START LISTED ENTRIES

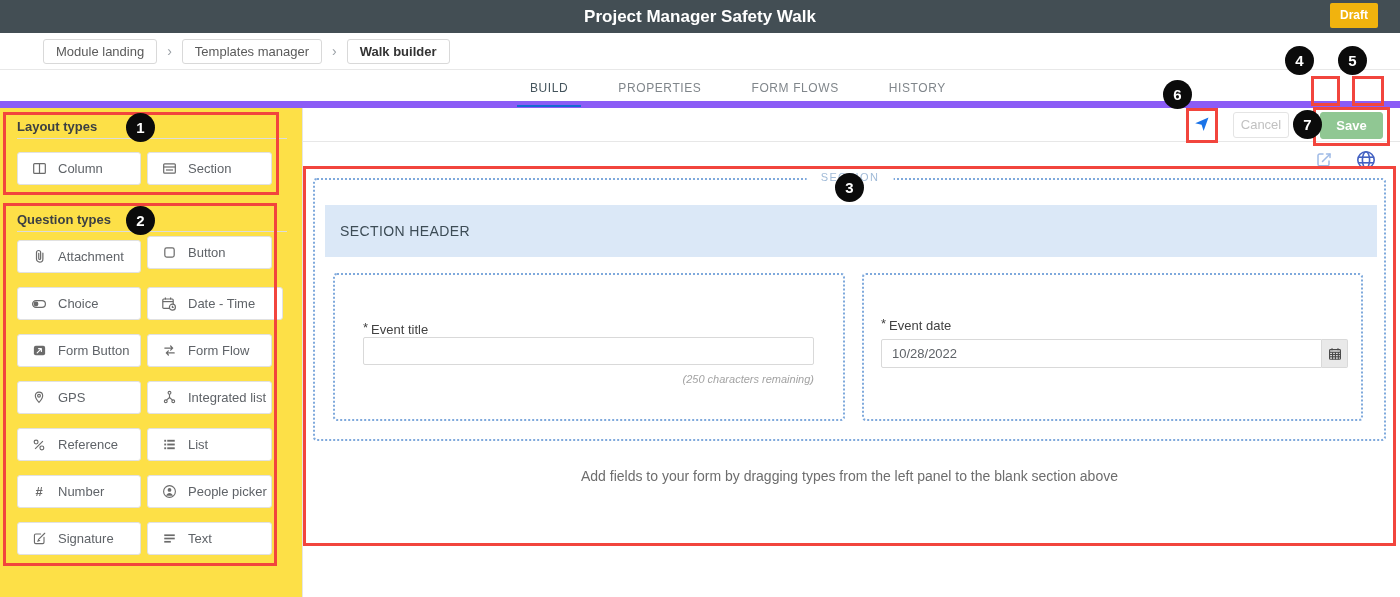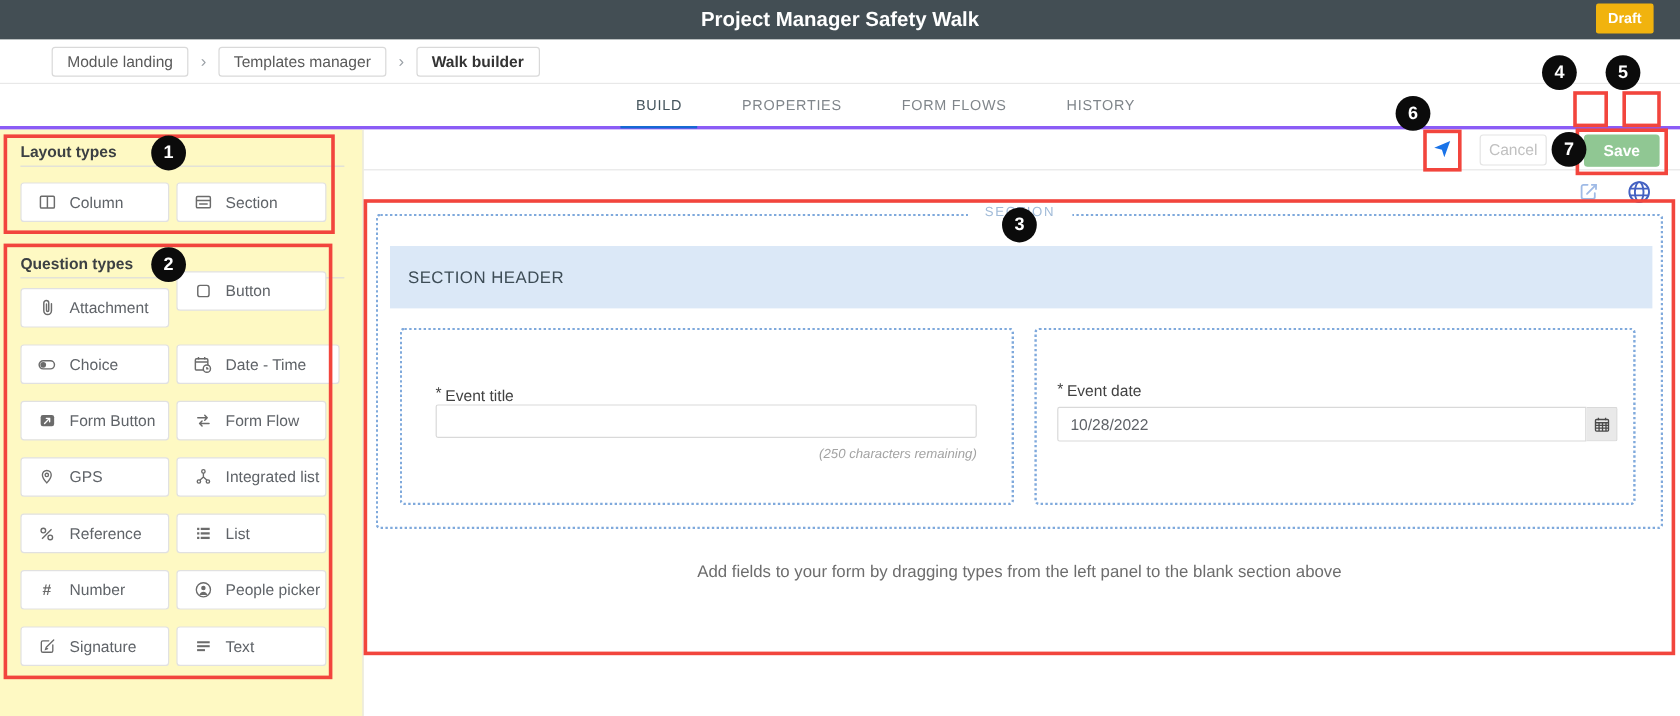--- a/index.html
+++ b/index.html
@@ -19,7 +19,7 @@
   .crumb-sep { color:#9aa0a6; font-size:14px; }
 
   
-  .tab-row { position:absolute; left:0; top:70px; width:1400px; height:38px; background:#fff; border-bottom:3px solid #8b5cf6; }
+  .tab-row { position:absolute; left:0; top:70px; width:1400px; height:38px; background:#fff; border-bottom:7px solid #8b5cf6; }
   .tabs { position:absolute; left:505px; top:0; height:37px; display:flex; }
   .tab { padding:0 25px; line-height:37px; font-size:12px; letter-spacing:.6px; color:#80868b; cursor:pointer; position:relative; }
   .tab.active { color:#44545c; }

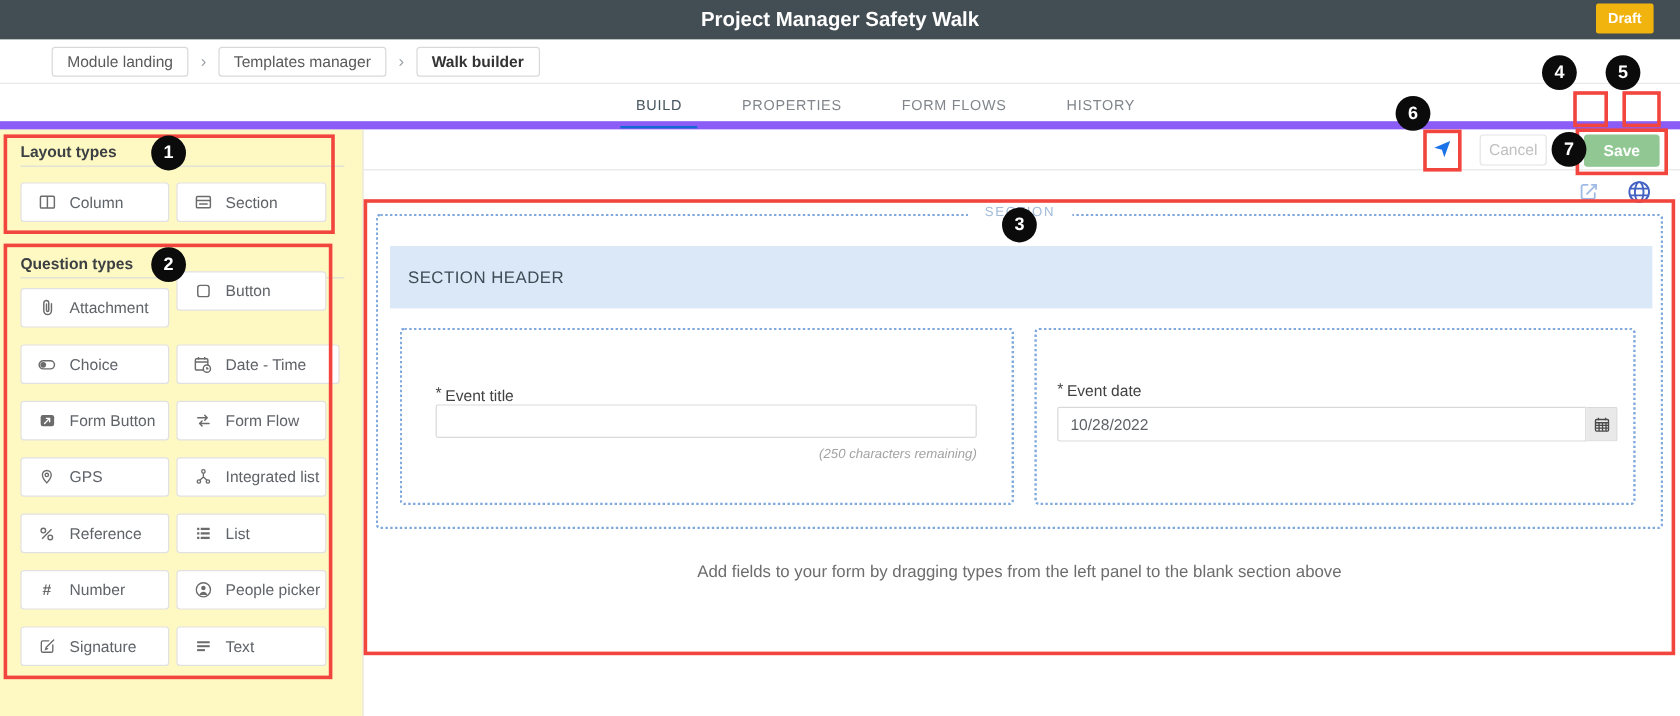--- a/index.html
+++ b/index.html
@@ -33,7 +33,7 @@
   .send-wrap { position:absolute; left:1192px; top:114px; width:20px; height:20px; cursor:pointer; }
 
   
-  .sidebar { position:absolute; left:0; top:108px; width:303px; height:489px; background:#fef9c3; border-right:1px solid #e5e5e5; }
+  .sidebar { position:absolute; left:0; top:108px; width:303px; height:489px; background:#fde047; border-right:1px solid #e5e5e5; }
   .panel-title { position:absolute; left:17px; font-size:13px; font-weight:bold; color:#3c4043; }
   .panel-divider { position:absolute; left:17px; width:270px; height:1px; background:#dcdcdc; }
   .tile { position:absolute; height:33px; background:#fff; border:1px solid #e1e1e1; border-radius:3px; display:flex; align-items:center; gap:11px; padding-left:13px; font-size:13px; color:#5f6368; cursor:grab; }

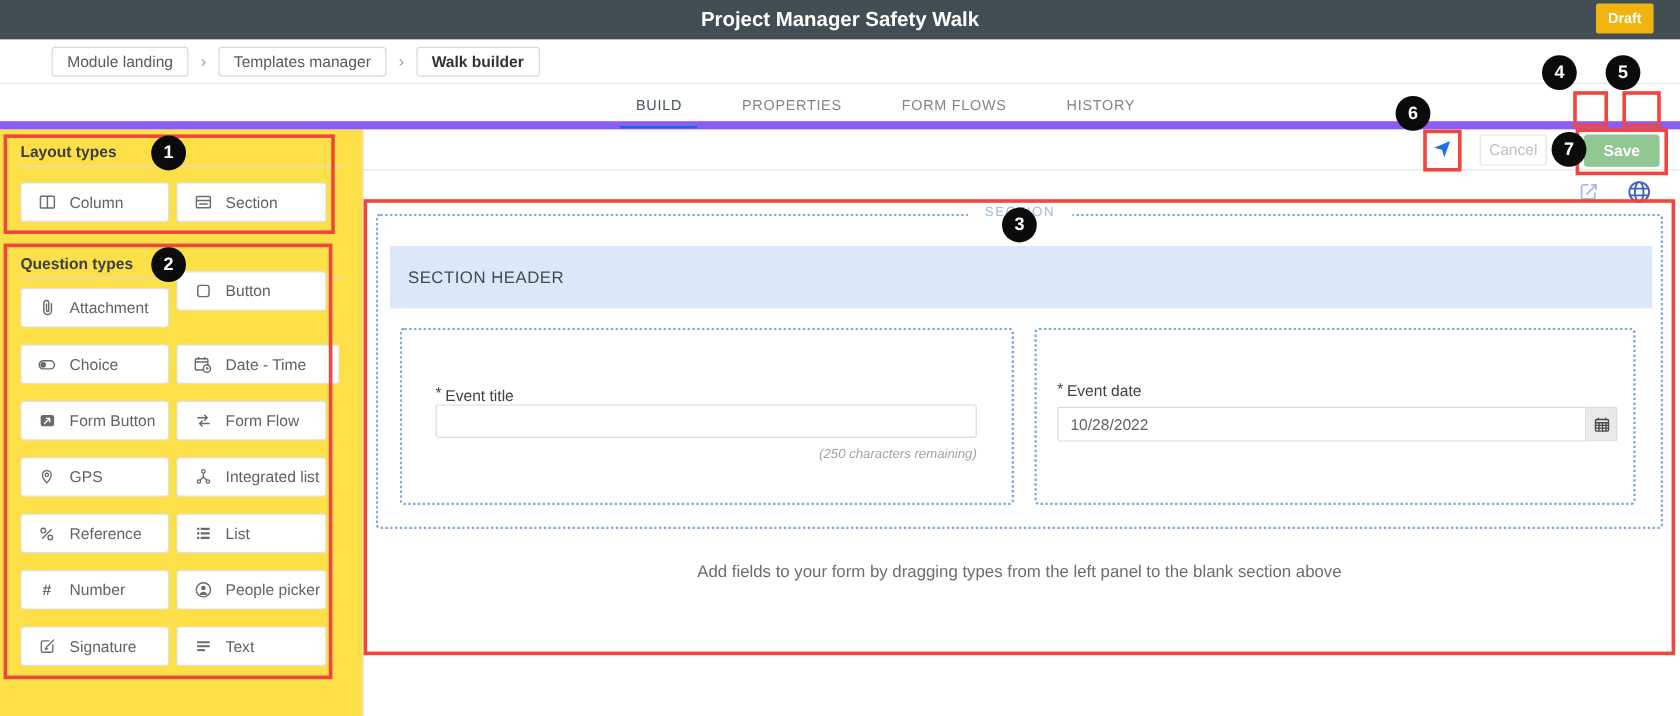--- a/index.html
+++ b/index.html
@@ -148,7 +148,7 @@
       </span>
       <span>Attachment</span>
     </div>
-    <div class="tile" style="left:147px; top:118px; width:125px;">
+    <div class="tile" style="left:147px; top:128px; width:125px;">
       <span class="ticon">
         <svg width="15" height="15" viewBox="0 0 16 16" fill="none" stroke="#6b6b6b" stroke-width="1.3">
             <rect x="3" y="3" width="10" height="10" rx="2"></rect>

END LISTED ENTRIES

PROMPT: Your task is to copy only the lines above starting at the one containing "height:38px; background:#fff; border-bottom:7px" and ending at the one containing "width:303px; height:489px; background:#fde047;". Copy them exactly, both ends included, and omit the pictures.

FINISHED TASK:
+  .tab-row { position:absolute; left:0; top:70px; width:1400px; height:38px; background:#fff; border-bottom:7px solid #8b5cf6; }
   .tabs { position:absolute; left:505px; top:0; height:37px; display:flex; }
   .tab { padding:0 25px; line-height:37px; font-size:12px; letter-spacing:.6px; color:#80868b; cursor:pointer; position:relative; }
   .tab.active { color:#44545c; }

--- a/index.html
+++ b/index.html
@@ -33,7 +33,7 @@
   .send-wrap { position:absolute; left:1192px; top:114px; width:20px; height:20px; cursor:pointer; }
 
   
-  .sidebar { position:absolute; left:0; top:108px; width:303px; height:489px; background:#fef9c3; border-right:1px solid #e5e5e5; }
+  .sidebar { position:absolute; left:0; top:108px; width:303px; height:489px; background:#fde047; border-right:1px solid #e5e5e5; }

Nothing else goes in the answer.